Case ID: paige-ch_6/html/0182-01.html
Source: Caselaw Access Project
Author: {"author": "The Chancellor.", "license": "Public Domain", "url": "https://static.case.law/"}
Date Created: 2024-08-24T03:29:51.129683

Saxton vs. Wyckoff and others.
    1836. October 4.
    An injunction ought not to be granted to stay a party from making a summary application to the supreme court to compel an attorney of that court to pay over monies which the applicant alleges has received by the complainant for his use in the character of attorney.
    This was an application to dissolve an injunction, which had the effect of preventing the defendants from applying to the supreme court for an order to compel the complainant to pay over monies which he had received or collected as an attorney of that court.
    
      J. Rhoades, for the defendants.
    
      J. L. Tillinghast, for the complainant.
   The Chancellor.

An injunction ought not to be granted to stay the defendant from making an application to the equitable powers of the supreme court, to compel the plaintiff to pay over monies received by him in the character of an attorney of that court. The court before whom the application was intended to be made was perfectly competent to give to the complainant any equitable relief to which he might be entitled. And there is nothing in the bill in this case to show that any discovery is necessary to enable that court to do perfect justice between the parties. The supreme court also is the appropriate tribunal to settle a controversy between an attorney of that court and his client, in relation to the duties of the former in his character of an officer of that court.

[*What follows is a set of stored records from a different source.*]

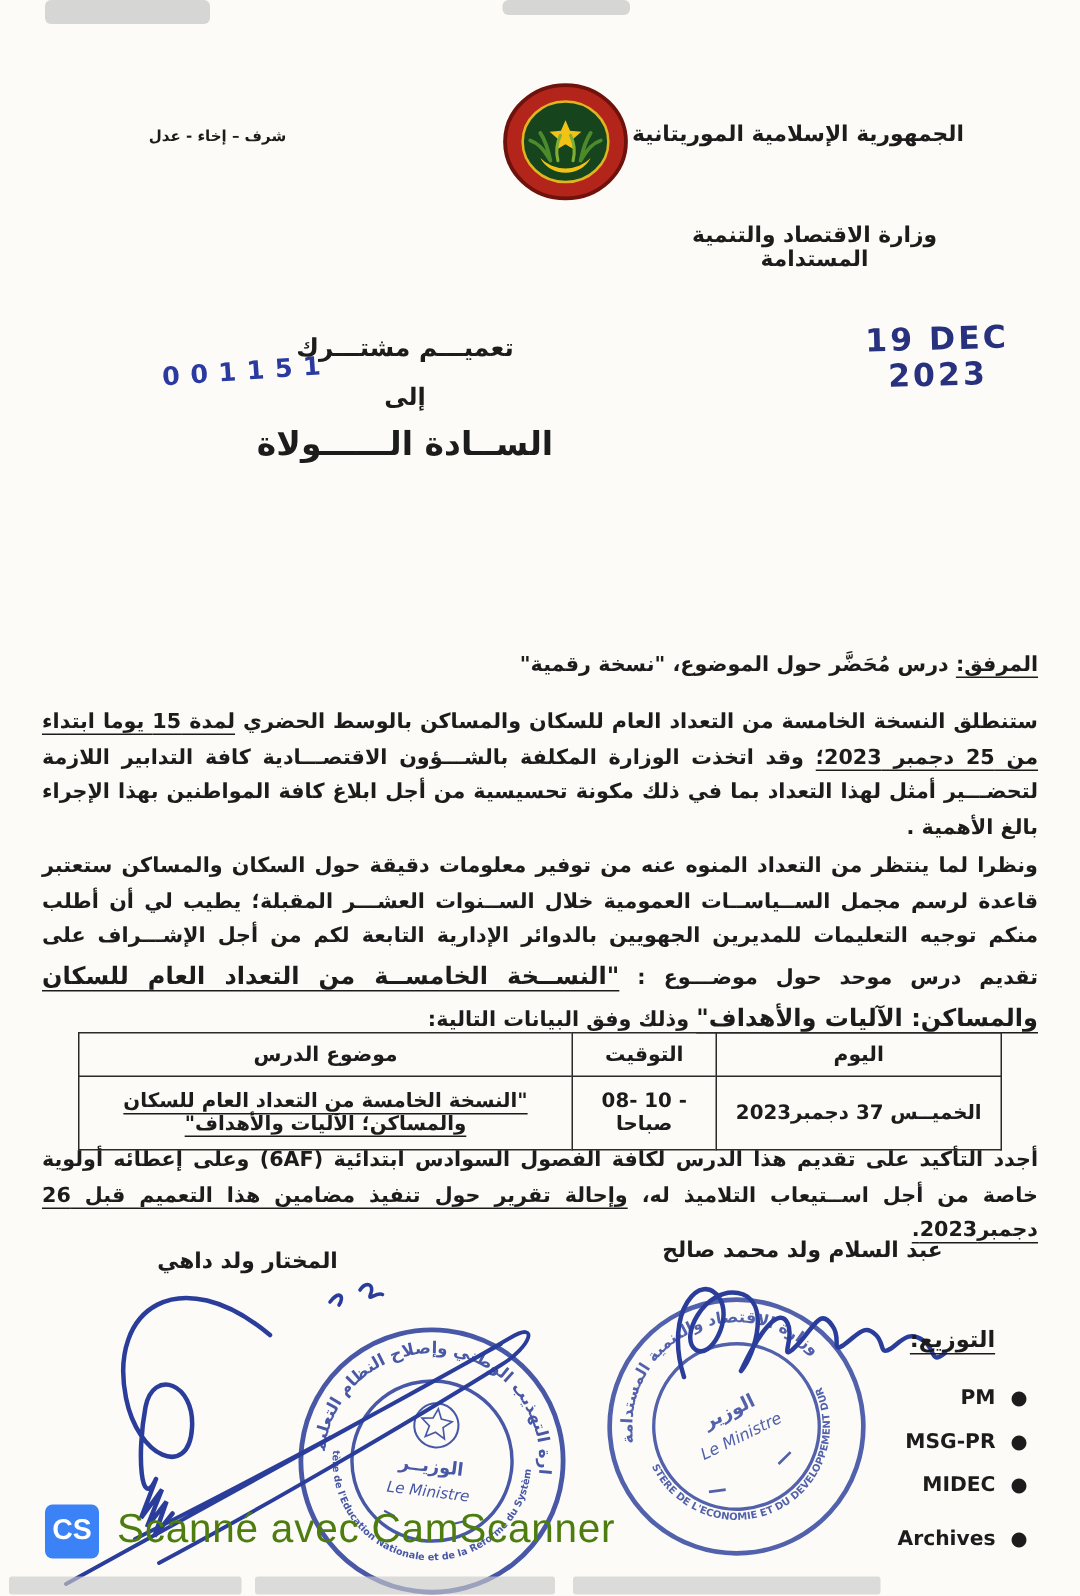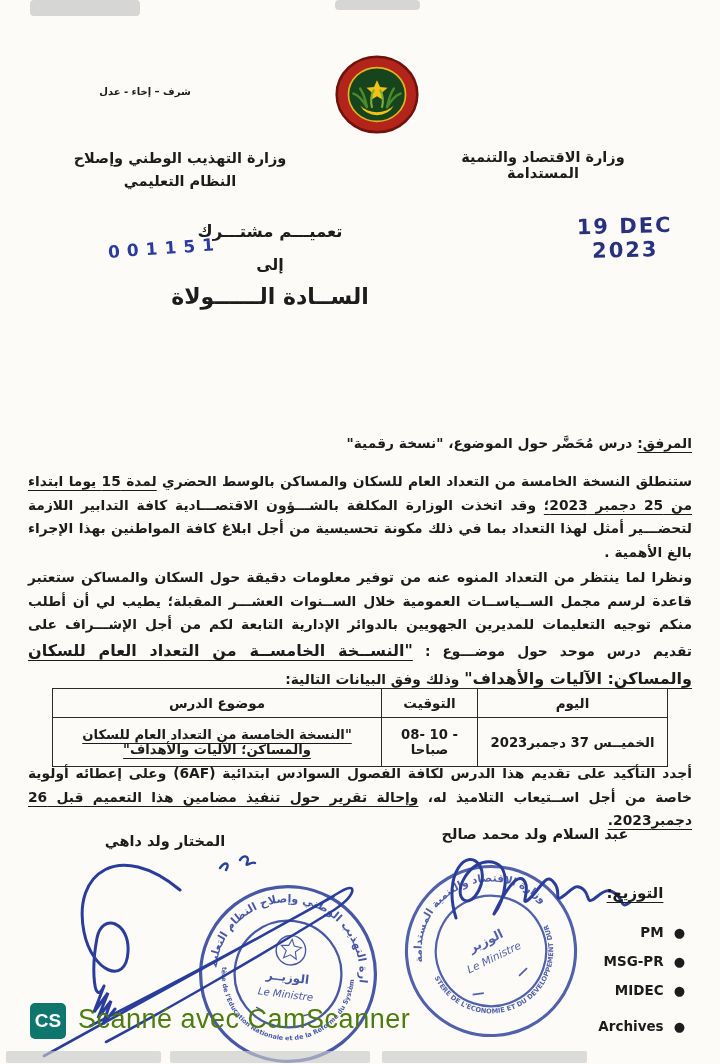--- a/index.html
+++ b/index.html
@@ -76,6 +76,7 @@
   <div class="abs smudge" style="top:0;left:30px;width:110px;height:16px;"></div>
   <div class="abs smudge" style="top:0;left:335px;width:85px;height:10px;"></div>
 
+  <div class="abs republic">الجمهورية الإسلامية الموريتانية</div>
   <div class="abs motto">شرف – إخاء - عدل</div>
 
   <svg class="abs emblem" width="90" height="84" viewBox="0 0 100 100">

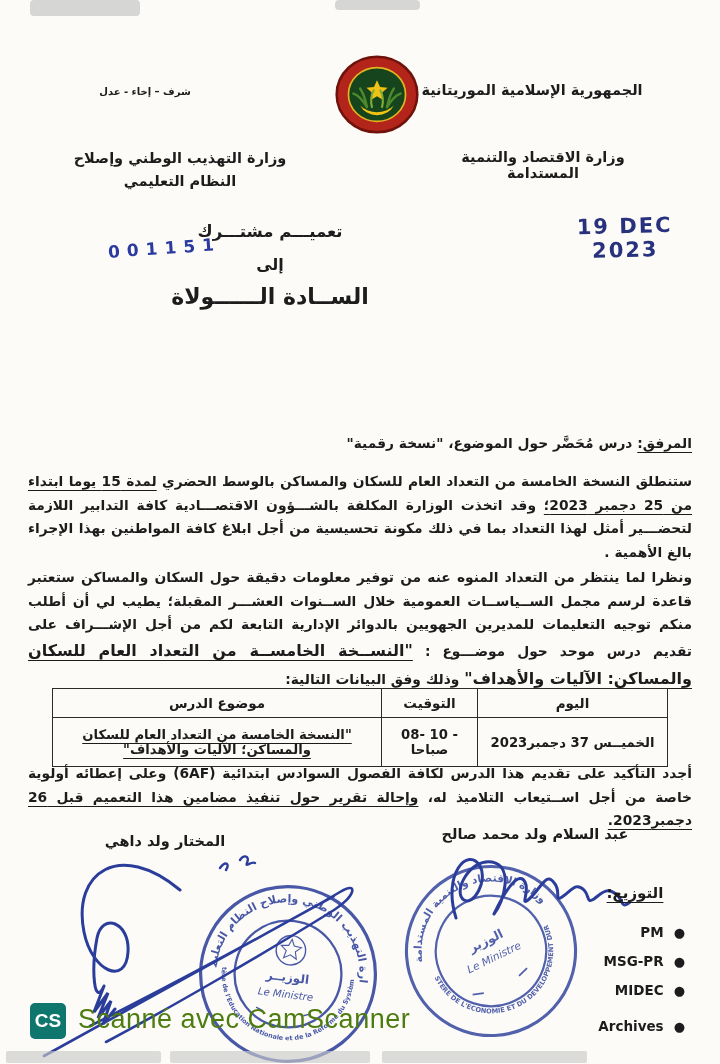--- a/index.html
+++ b/index.html
@@ -89,10 +89,6 @@
   </svg>
 
   <div class="abs ministry-right">وزارة الاقتصاد والتنمية المستدامة</div>
-  <div class="abs ministry-left">
-    <div>وزارة التهذيب الوطني وإصلاح</div>
-    <div>النظام التعليمي</div>
-  </div>
 
   <div class="abs date-stamp">19 DEC 2023</div>
   <div class="abs ref-number">001151</div>

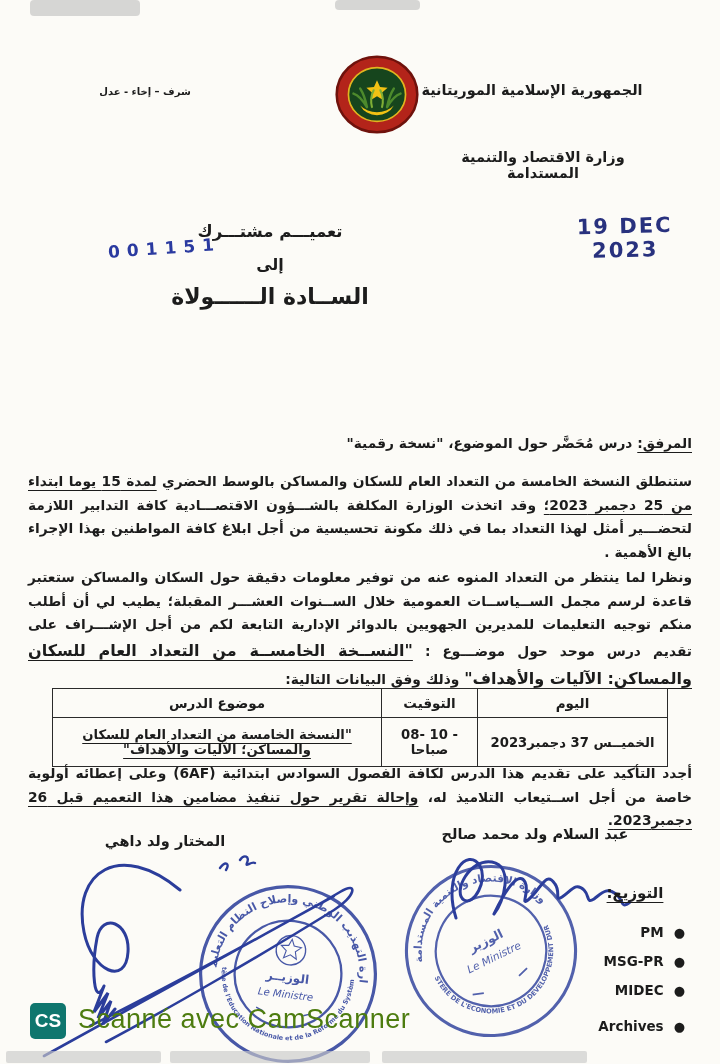--- a/index.html
+++ b/index.html
@@ -56,7 +56,7 @@
   .dist-item{font-size:13.5px;font-weight:bold;direction:ltr;}
   
   .cs-box{
-    top:1003px;left:30px;width:36px;height:36px;background:#0f766e;border-radius:5px;
+    top:1003px;left:30px;width:36px;height:36px;background:#3b82f6;border-radius:5px;
     color:#fff;font-weight:bold;font-size:19px;display:flex;align-items:center;justify-content:center;
     font-family:"Liberation Sans",sans-serif;direction:ltr;
   }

In this case also it was a gross imposition upon the officer to whom the ex parte application for an injunction was made, to state a case in his bill which was intended to deceive such officer, by alleging that proceedings had been commenced by the defendant in the supreme court for the recovery of money, and that no issue had been joined or verdict or judgment rendered in that court. It is very evident that the bill was thus artfully drawn for the mere purpose of inducing the officer who allowed the injunction to suppose it was an ordinary proceeding by suit in that court instead of a summary application against the complainant in bis character of attorney. This injunction was also irregular in not having the clause inserted therein to enable the defendant to proceed to a judgment or decision in the supreme court. It must therefore be dissolved with costs.